Lors d'une conférence consacrée au sujet, Ulysse Rajim, spécialiste de la question, a posé le cadre sans détour : "on commence à avoir une idée des premiers métiers qui sont réellement impactés par l'intelligence artificielle et c'est le cas des métiers de prestations intellectuelles comme les avocats, les médecins, les financiers…". Olivier Diaz a complété en expliquant qu'il ne s'agit pas seulement d'automatisation de tâches, mais d'une recomposition des métiers.
Prenez les développeurs : ils sont le symptôme le plus visible de cette rupture. Au début de l'année 2025, la majorité des développeurs écrivaient 80 % de leur code à la main et 20 % avec l'IA. Maintenant, en début 2026, c'est l'inverse.
Selon Rajim, "le développeur humain supervise, orchestre des agents IA qui écrivent le code." En moins d'un an, le rôle est passé du créateur de lignes à celui de chef d'orchestre, validant, corrigeant et intégrant des blocs générés automatiquement.
Ce basculement a des conséquences pratiques : les compétences recherchées évoluent, les routines disparaissent, et la valeur se déplace vers des tâches humaines difficiles à coder — empathie, négociation, stratégie commerciale. Le service client en est un autre exemple évident. Les processus répétitifs, faciles à décrire, peuvent être pris en charge par des agents IA, tandis que la gestion des cas sensibles, la fidélisation et la relation humaine montent en importance.

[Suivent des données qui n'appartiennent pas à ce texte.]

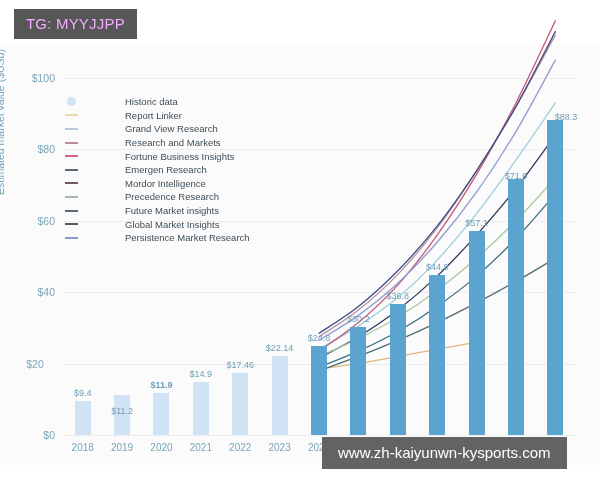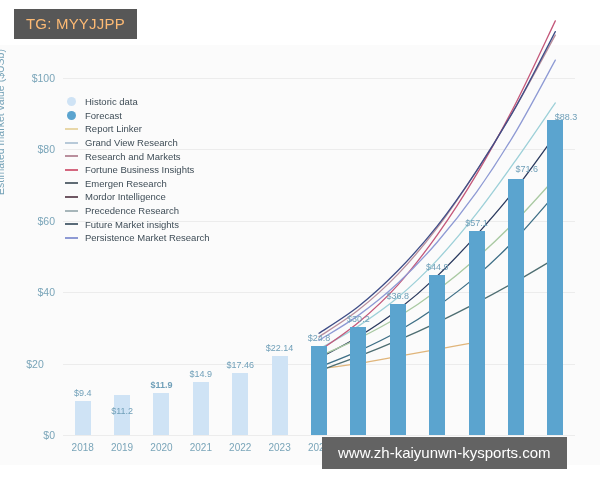"TG: MYYJJPP" #tg-tag { color: #fdba74 -> #f0abfc }
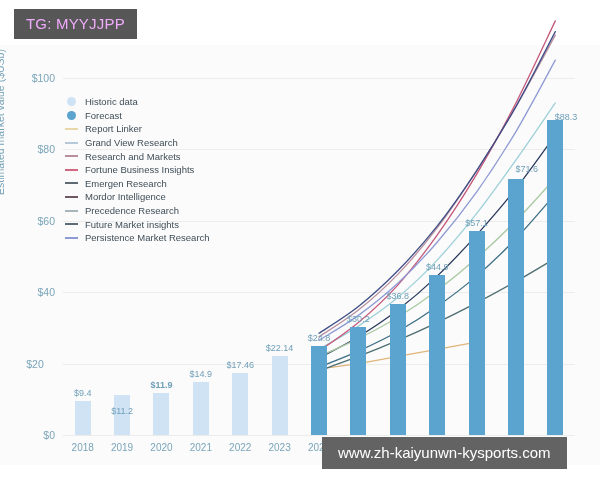"Historic data" .legend-row { gap: none -> 40px }
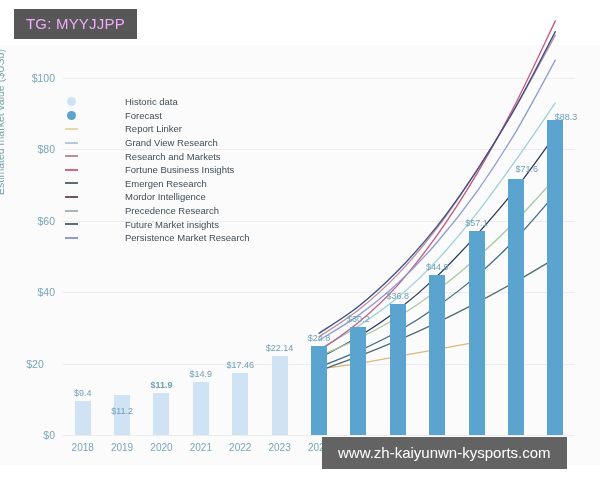"Forecast" div.legend-row { html: <div> <span> <span></span> </span> <span>Forecast</span> </div> -> none }
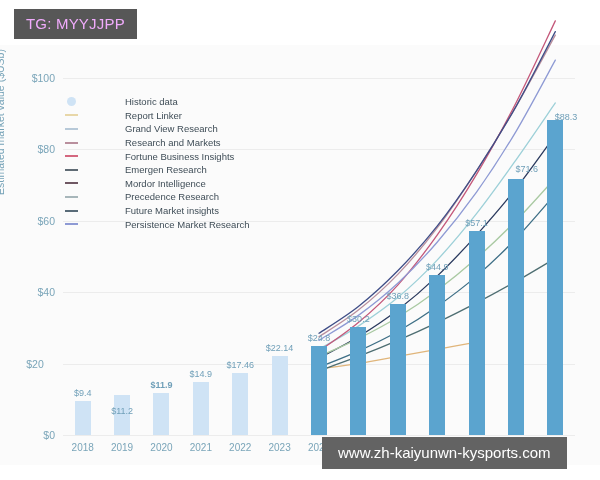"$71.6" div.barlabel { text-align: right -> none; top: 86px -> 93px }
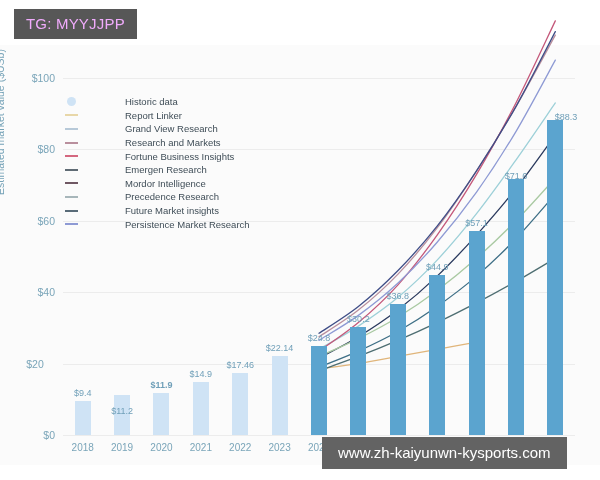"Global Market Insights" div.legend-row { html: none -> <div> <span> <span></span> </span> <span>Global Market Insights</span> </div> }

Il ne faut pas s'attendre à une pluie de nouveaux métiers étiquetés "IA". Rajim insiste : "Le nom du métier sera toujours le même mais certaines tâches, qui sont liées, par exemple, aux liens humains, à la communication, au commercial, etc., vont prendre plus d'importance." Autrement dit, l'IA redistribue les cartes internes des professions plutôt qu'elle ne crée un inventaire massif d'emplois inédits.
Enfin, pour basculer sans casse, les intervenants proposent une ligne simple : former, réévaluer les postes, et repenser les processus. Les entreprises doivent accepter que la valeur se niche désormais dans la supervision, la créativité et l'intelligence relationnelle. Les investissements en formation ne sont plus accessoires ; ils sont la condition pour que salariés et organisations tirent profit de l'automatisation.
L'IA n'est pas une toile blanche où tout est à réinventer ; c'est une lame qui coupe les tâches répétitives et remet en avant l'humain — mais un humain différent, mieux armé pour orchestrer des machines.